* DATASET ENTRIES
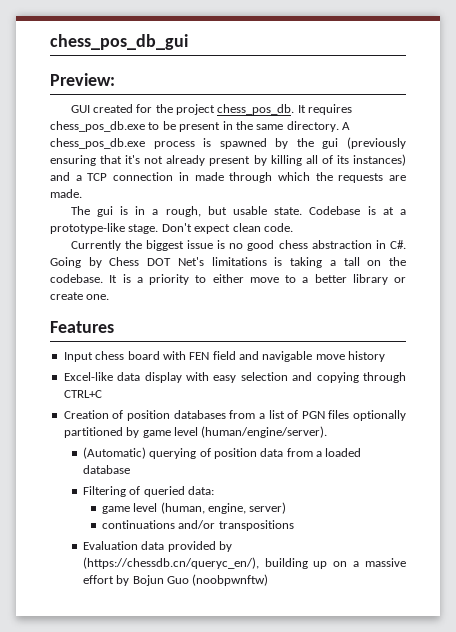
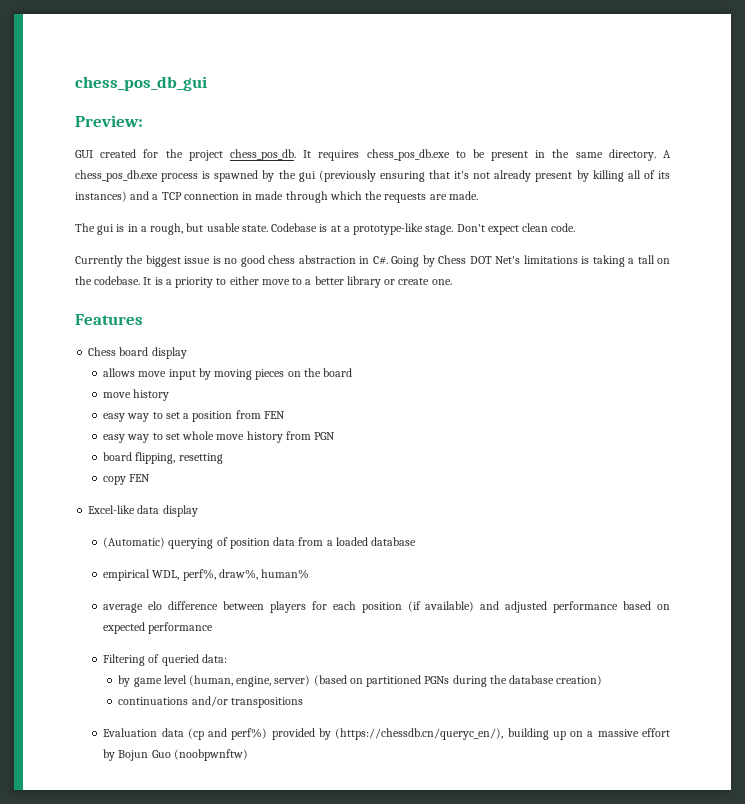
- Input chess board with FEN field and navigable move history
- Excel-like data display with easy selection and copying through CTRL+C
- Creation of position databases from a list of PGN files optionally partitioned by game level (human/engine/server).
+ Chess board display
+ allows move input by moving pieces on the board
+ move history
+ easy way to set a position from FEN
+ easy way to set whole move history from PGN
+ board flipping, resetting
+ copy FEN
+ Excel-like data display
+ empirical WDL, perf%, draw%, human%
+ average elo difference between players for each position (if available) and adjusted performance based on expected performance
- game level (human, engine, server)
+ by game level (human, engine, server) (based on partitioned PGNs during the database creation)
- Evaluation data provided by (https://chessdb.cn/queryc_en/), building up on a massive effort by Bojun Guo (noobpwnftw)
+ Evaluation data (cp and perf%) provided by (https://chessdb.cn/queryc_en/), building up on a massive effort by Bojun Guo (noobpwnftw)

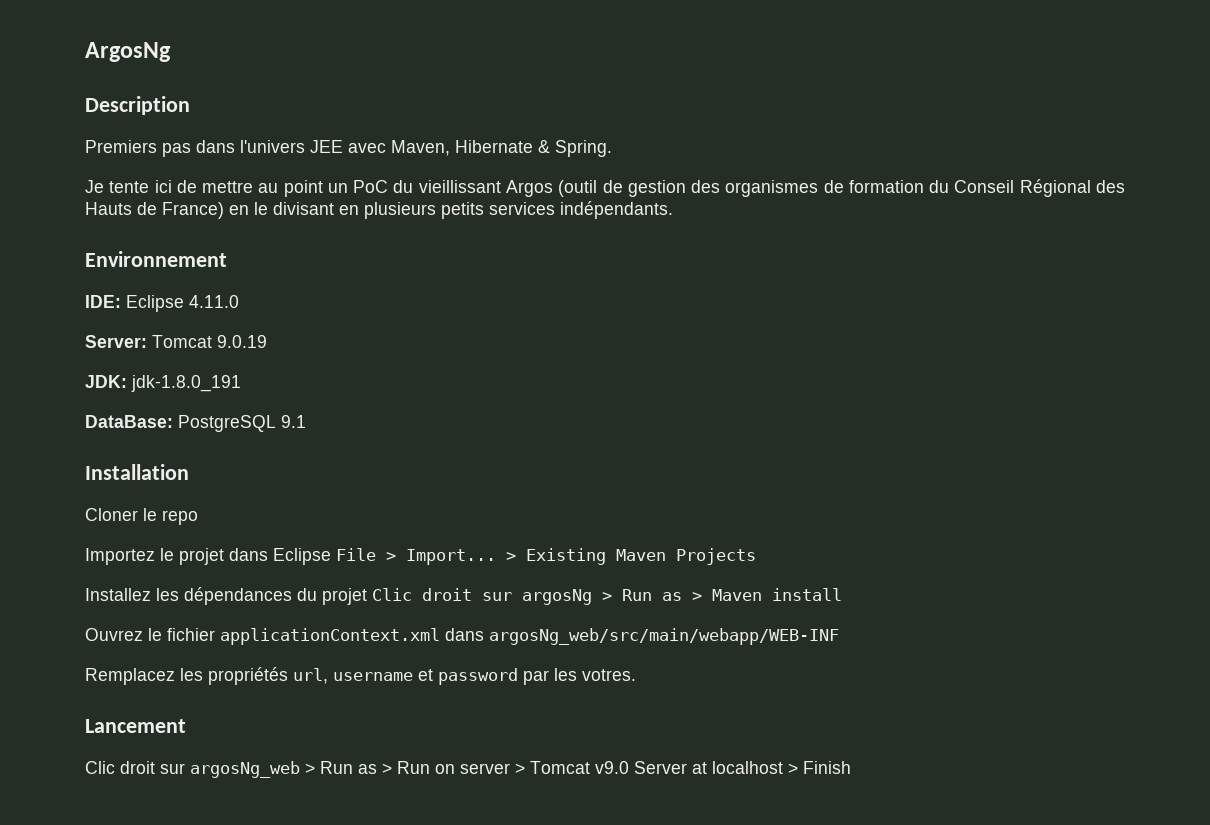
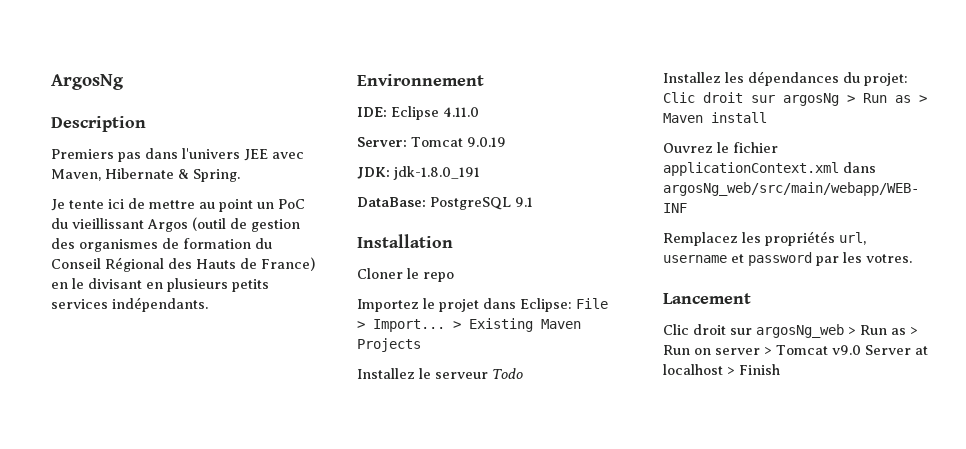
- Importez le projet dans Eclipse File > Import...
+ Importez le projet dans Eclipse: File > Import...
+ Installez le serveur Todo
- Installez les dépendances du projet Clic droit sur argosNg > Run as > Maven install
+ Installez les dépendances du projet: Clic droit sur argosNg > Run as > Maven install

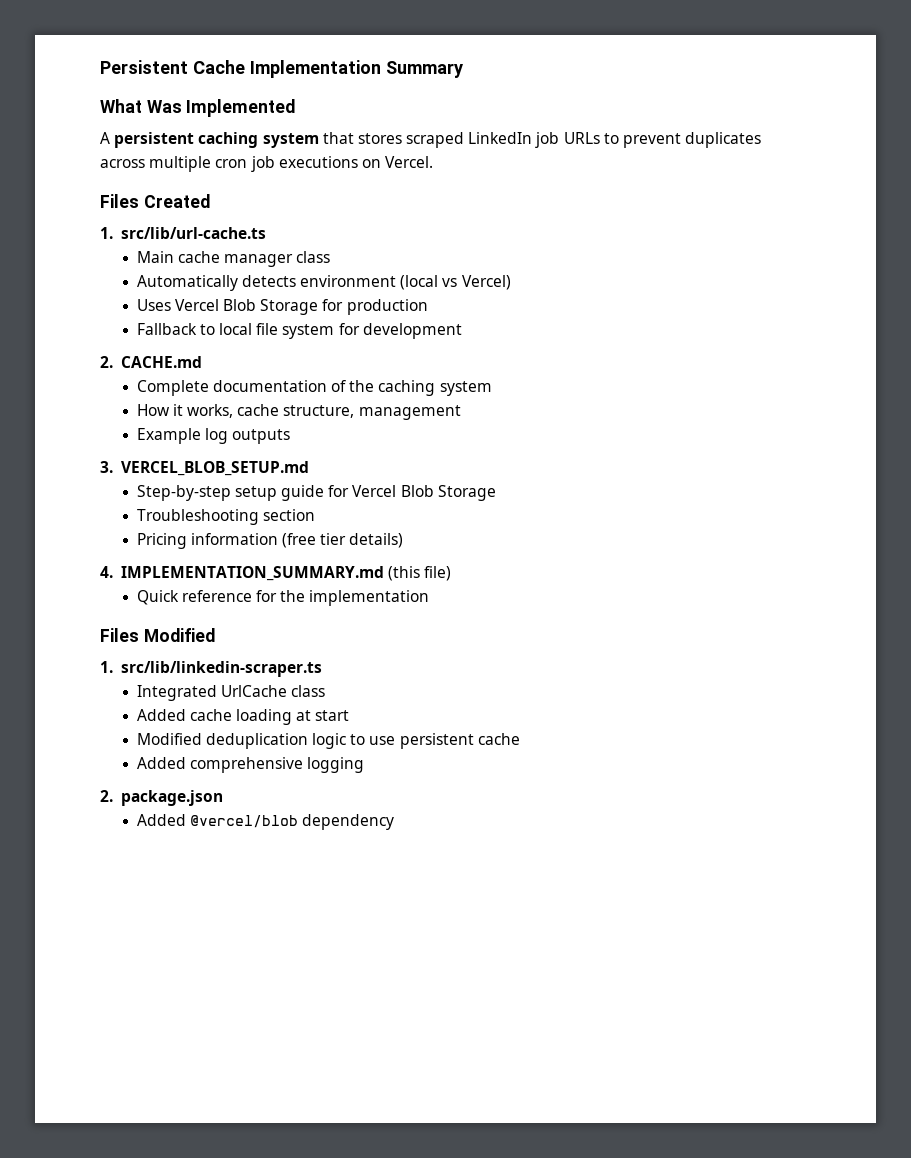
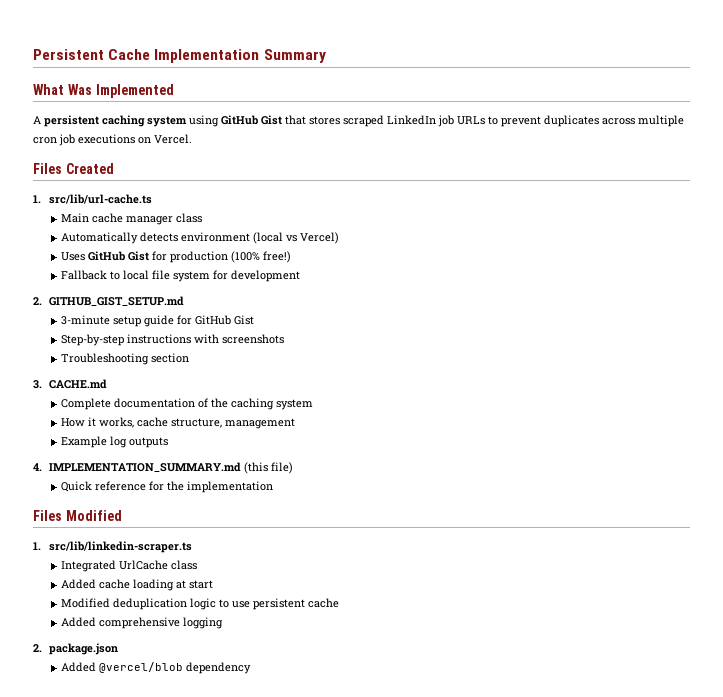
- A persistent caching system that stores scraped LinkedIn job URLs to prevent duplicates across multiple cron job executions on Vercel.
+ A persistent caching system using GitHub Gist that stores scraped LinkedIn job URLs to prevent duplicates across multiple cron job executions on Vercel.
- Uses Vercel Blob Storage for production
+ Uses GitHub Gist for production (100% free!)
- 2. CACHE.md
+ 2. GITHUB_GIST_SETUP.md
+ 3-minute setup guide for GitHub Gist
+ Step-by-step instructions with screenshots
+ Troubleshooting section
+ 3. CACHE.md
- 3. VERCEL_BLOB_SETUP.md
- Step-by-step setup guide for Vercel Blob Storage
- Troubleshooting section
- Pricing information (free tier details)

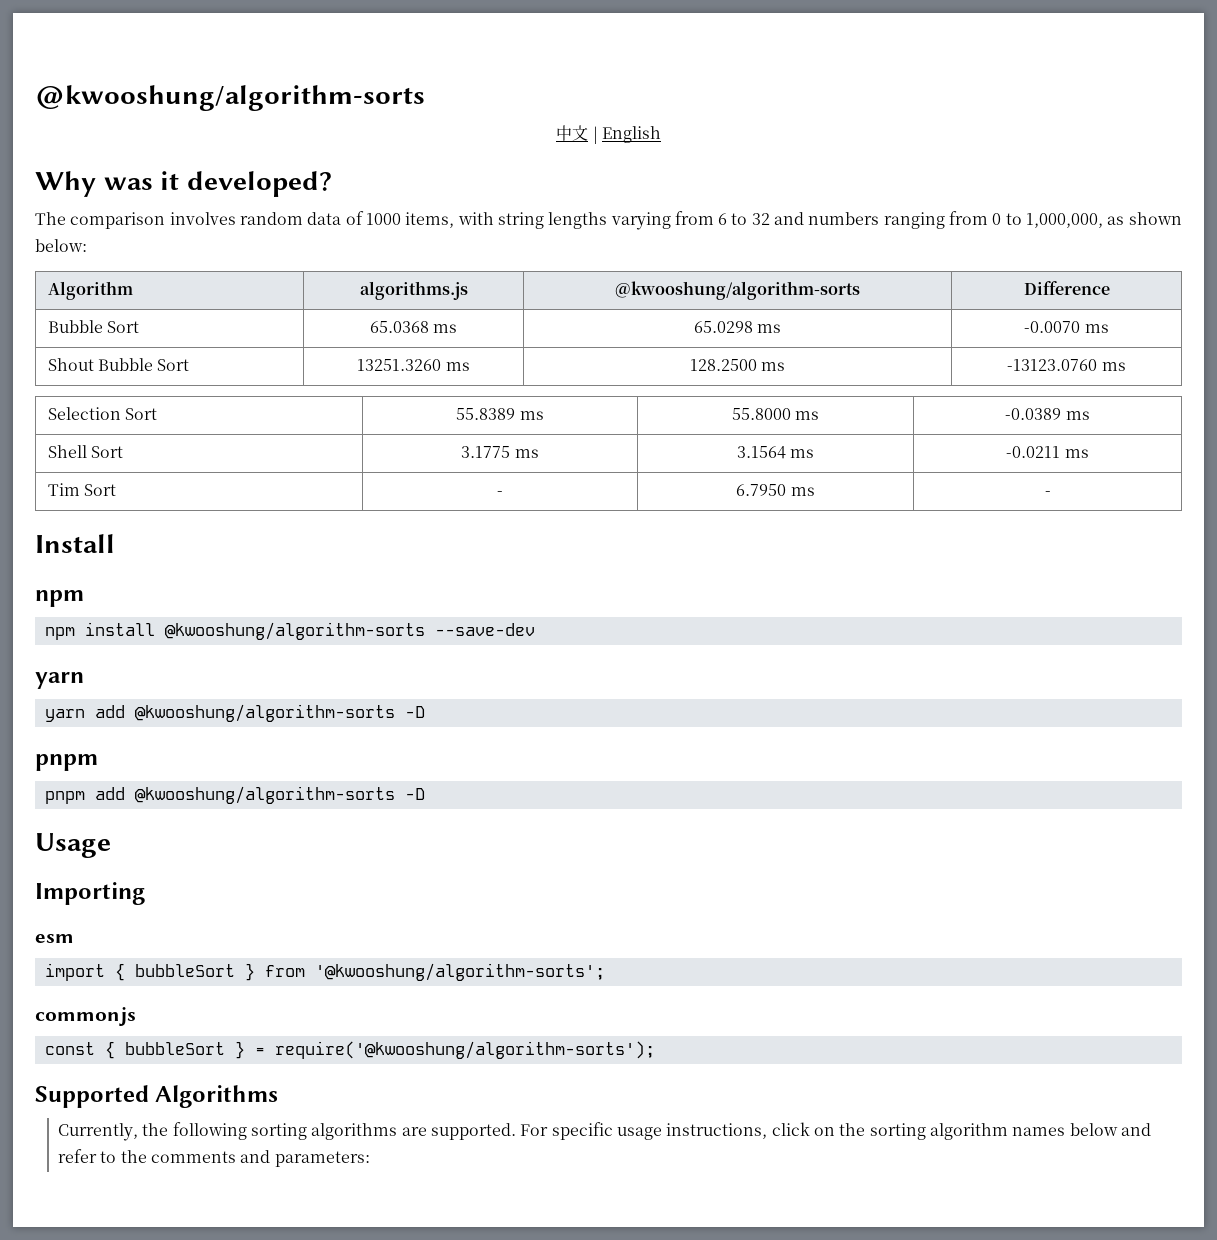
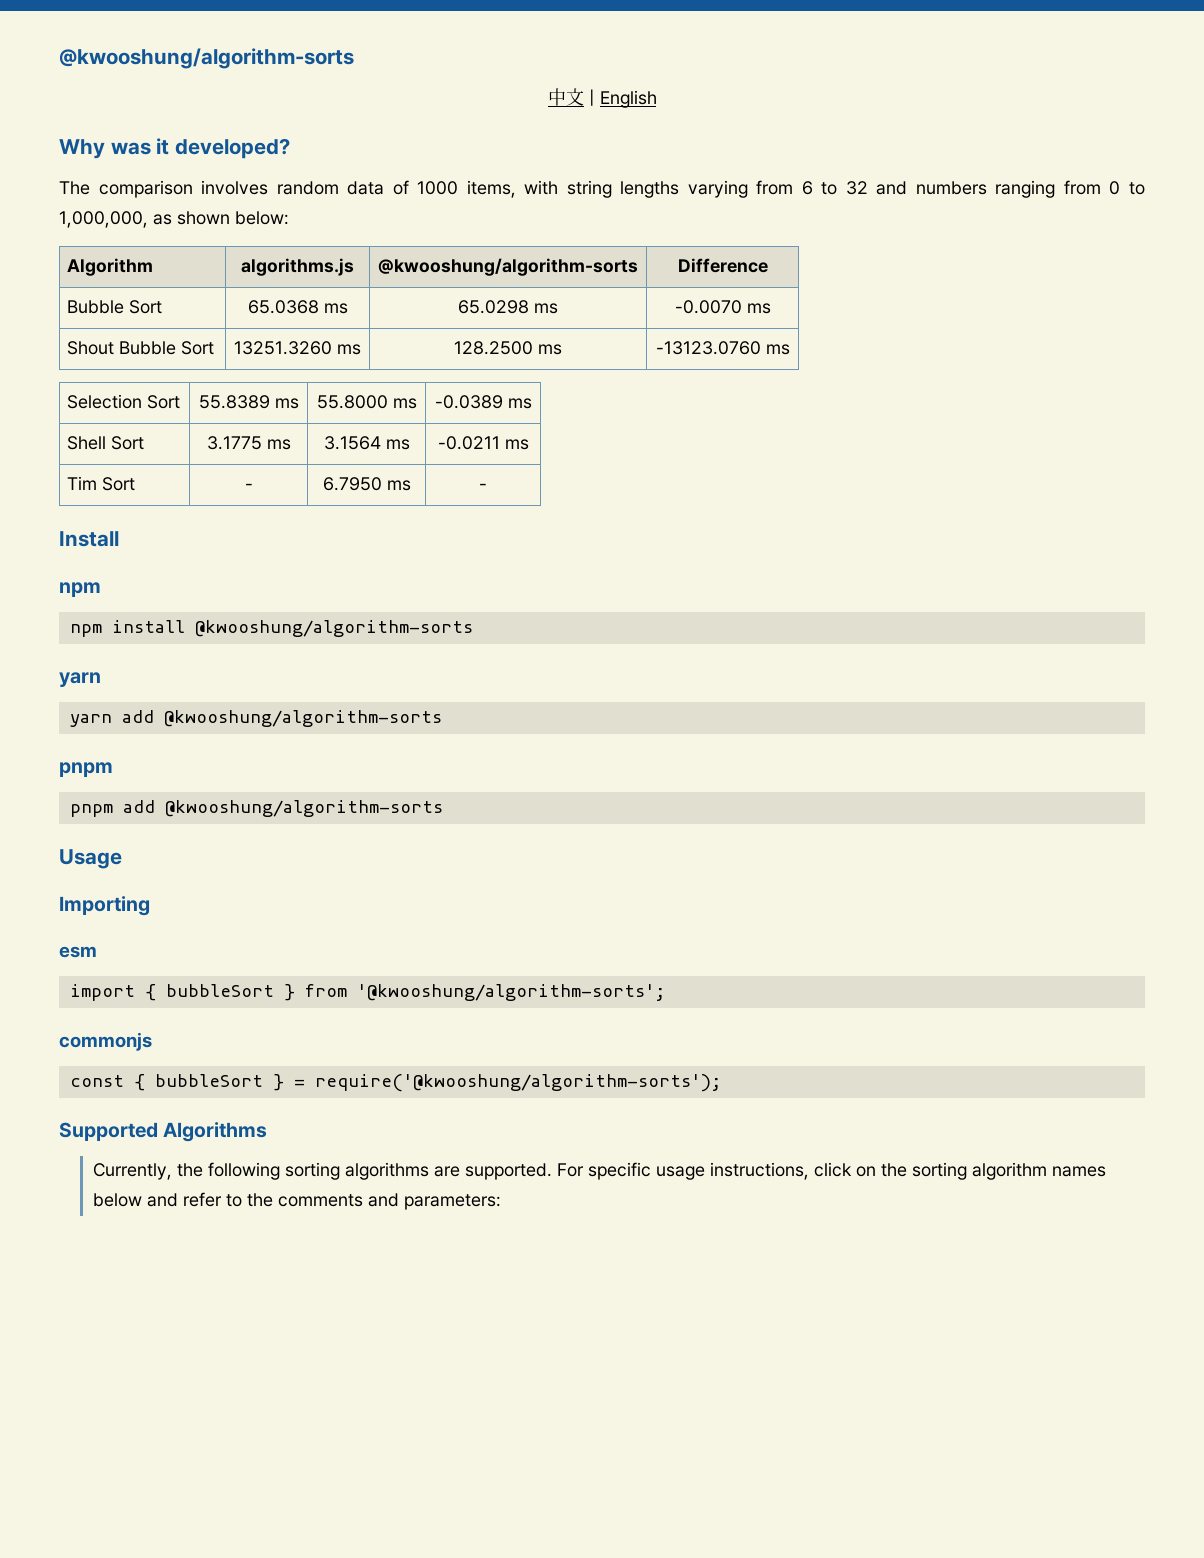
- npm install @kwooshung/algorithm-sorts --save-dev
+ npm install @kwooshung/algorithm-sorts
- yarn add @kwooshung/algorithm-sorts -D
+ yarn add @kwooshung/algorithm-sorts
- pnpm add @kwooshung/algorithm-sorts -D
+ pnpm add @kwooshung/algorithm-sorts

* EXERCISE OBJECTIVE
The data above is to be printed exactly, all of it, except for the pictures.

* SOLUTION TO THE EXERCISE
- Input chess board with FEN field and navigable move history
- Excel-like data display with easy selection and copying through CTRL+C
- Creation of position databases from a list of PGN files optionally partitioned by game level (human/engine/server).
+ Chess board display
+ allows move input by moving pieces on the board
+ move history
+ easy way to set a position from FEN
+ easy way to set whole move history from PGN
+ board flipping, resetting
+ copy FEN
+ Excel-like data display
+ empirical WDL, perf%, draw%, human%
+ average elo difference between players for each position (if available) and adjusted performance based on expected performance
- game level (human, engine, server)
+ by game level (human, engine, server) (based on partitioned PGNs during the database creation)
- Evaluation data provided by (https://chessdb.cn/queryc_en/), building up on a massive effort by Bojun Guo (noobpwnftw)
+ Evaluation data (cp and perf%) provided by (https://chessdb.cn/queryc_en/), building up on a massive effort by Bojun Guo (noobpwnftw)

- Importez le projet dans Eclipse File > Import...
+ Importez le projet dans Eclipse: File > Import...
+ Installez le serveur Todo
- Installez les dépendances du projet Clic droit sur argosNg > Run as > Maven install
+ Installez les dépendances du projet: Clic droit sur argosNg > Run as > Maven install

- A persistent caching system that stores scraped LinkedIn job URLs to prevent duplicates across multiple cron job executions on Vercel.
+ A persistent caching system using GitHub Gist that stores scraped LinkedIn job URLs to prevent duplicates across multiple cron job executions on Vercel.
- Uses Vercel Blob Storage for production
+ Uses GitHub Gist for production (100% free!)
- 2. CACHE.md
+ 2. GITHUB_GIST_SETUP.md
+ 3-minute setup guide for GitHub Gist
+ Step-by-step instructions with screenshots
+ Troubleshooting section
+ 3. CACHE.md
- 3. VERCEL_BLOB_SETUP.md
- Step-by-step setup guide for Vercel Blob Storage
- Troubleshooting section
- Pricing information (free tier details)

- npm install @kwooshung/algorithm-sorts --save-dev
+ npm install @kwooshung/algorithm-sorts
- yarn add @kwooshung/algorithm-sorts -D
+ yarn add @kwooshung/algorithm-sorts
- pnpm add @kwooshung/algorithm-sorts -D
+ pnpm add @kwooshung/algorithm-sorts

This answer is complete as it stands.